Dataset items:
---+---

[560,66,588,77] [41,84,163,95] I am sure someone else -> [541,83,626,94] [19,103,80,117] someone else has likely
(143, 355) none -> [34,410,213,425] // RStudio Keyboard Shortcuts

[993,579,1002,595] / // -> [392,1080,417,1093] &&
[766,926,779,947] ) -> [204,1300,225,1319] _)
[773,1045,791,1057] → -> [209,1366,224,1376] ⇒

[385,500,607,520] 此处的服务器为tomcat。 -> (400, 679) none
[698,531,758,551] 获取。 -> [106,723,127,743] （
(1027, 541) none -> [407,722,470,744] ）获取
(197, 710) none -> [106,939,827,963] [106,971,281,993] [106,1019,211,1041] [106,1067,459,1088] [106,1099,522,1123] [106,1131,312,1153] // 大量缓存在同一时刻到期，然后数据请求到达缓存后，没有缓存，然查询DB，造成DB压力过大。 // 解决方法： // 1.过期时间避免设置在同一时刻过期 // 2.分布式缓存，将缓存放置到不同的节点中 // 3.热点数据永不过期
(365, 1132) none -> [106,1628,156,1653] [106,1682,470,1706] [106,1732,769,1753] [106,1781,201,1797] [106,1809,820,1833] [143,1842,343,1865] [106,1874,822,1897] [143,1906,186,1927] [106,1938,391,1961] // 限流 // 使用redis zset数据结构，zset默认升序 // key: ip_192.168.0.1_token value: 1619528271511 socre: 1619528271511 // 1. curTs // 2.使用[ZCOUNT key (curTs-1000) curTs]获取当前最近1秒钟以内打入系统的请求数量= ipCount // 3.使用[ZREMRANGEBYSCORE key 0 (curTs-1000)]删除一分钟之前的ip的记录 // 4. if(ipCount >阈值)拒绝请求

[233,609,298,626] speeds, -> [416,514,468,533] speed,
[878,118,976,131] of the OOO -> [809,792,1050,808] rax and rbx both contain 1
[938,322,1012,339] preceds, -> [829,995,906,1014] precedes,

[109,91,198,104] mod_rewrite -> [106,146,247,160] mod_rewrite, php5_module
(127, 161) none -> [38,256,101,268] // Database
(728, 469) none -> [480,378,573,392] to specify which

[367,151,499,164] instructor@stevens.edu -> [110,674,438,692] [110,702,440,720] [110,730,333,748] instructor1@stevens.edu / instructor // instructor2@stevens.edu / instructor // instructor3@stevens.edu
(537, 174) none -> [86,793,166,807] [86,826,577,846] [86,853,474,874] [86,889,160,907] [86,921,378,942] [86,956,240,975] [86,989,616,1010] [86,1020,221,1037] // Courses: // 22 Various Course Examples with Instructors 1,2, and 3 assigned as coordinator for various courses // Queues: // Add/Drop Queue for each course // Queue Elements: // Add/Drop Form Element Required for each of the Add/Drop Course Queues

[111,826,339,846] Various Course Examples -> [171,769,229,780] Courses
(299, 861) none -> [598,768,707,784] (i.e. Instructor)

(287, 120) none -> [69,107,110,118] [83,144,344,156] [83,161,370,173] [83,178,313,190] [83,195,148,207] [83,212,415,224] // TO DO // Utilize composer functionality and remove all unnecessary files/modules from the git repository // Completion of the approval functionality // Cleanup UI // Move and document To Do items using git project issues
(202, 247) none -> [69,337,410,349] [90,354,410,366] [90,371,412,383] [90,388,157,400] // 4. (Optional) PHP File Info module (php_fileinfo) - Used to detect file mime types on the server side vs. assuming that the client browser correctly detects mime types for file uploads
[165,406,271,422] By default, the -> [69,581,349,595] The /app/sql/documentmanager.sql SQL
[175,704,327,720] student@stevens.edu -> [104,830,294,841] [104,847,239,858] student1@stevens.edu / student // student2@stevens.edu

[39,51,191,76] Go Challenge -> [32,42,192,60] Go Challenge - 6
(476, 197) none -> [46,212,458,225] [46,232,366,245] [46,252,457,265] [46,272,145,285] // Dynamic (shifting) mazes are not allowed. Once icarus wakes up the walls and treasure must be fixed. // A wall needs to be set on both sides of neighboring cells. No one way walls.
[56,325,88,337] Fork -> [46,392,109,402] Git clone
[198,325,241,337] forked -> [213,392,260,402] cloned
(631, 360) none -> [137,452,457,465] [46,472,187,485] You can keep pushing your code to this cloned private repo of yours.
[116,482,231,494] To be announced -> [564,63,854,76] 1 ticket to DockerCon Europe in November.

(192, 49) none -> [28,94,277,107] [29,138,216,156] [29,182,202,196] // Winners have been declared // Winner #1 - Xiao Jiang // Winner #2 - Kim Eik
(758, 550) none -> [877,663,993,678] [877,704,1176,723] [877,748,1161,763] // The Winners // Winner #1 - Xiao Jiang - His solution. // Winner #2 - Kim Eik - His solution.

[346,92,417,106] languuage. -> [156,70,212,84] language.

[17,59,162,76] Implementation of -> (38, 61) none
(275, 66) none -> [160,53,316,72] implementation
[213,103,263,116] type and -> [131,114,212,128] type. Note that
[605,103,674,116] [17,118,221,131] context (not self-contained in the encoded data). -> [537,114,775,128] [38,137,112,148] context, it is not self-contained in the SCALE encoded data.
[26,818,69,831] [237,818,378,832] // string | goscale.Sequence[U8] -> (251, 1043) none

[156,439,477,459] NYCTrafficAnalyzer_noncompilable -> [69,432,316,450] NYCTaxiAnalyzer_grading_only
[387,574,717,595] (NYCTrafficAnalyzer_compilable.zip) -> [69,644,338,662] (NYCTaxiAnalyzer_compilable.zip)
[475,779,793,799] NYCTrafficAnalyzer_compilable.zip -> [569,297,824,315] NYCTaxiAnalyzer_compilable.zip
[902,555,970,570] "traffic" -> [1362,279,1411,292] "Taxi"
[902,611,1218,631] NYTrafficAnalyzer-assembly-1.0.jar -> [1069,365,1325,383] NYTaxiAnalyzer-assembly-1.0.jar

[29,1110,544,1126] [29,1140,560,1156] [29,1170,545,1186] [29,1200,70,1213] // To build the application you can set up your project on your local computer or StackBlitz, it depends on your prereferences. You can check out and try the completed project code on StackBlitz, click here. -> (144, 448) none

---+---

• _BRIEF_:
The required output is the stretch of entries above from the line containing "[39,51,191,76] Go Challenge" through the line containing "(476, 197) none", reproduced exactly.

• _RESULT OF THIS EXERCISE_:
[39,51,191,76] Go Challenge -> [32,42,192,60] Go Challenge - 6
(476, 197) none -> [46,212,458,225] [46,232,366,245] [46,252,457,265] [46,272,145,285] // Dynamic (shifting) mazes are not allowed. Once icarus wakes up the walls and treasure must be fixed. // A wall needs to be set on both sides of neighboring cells. No one way walls.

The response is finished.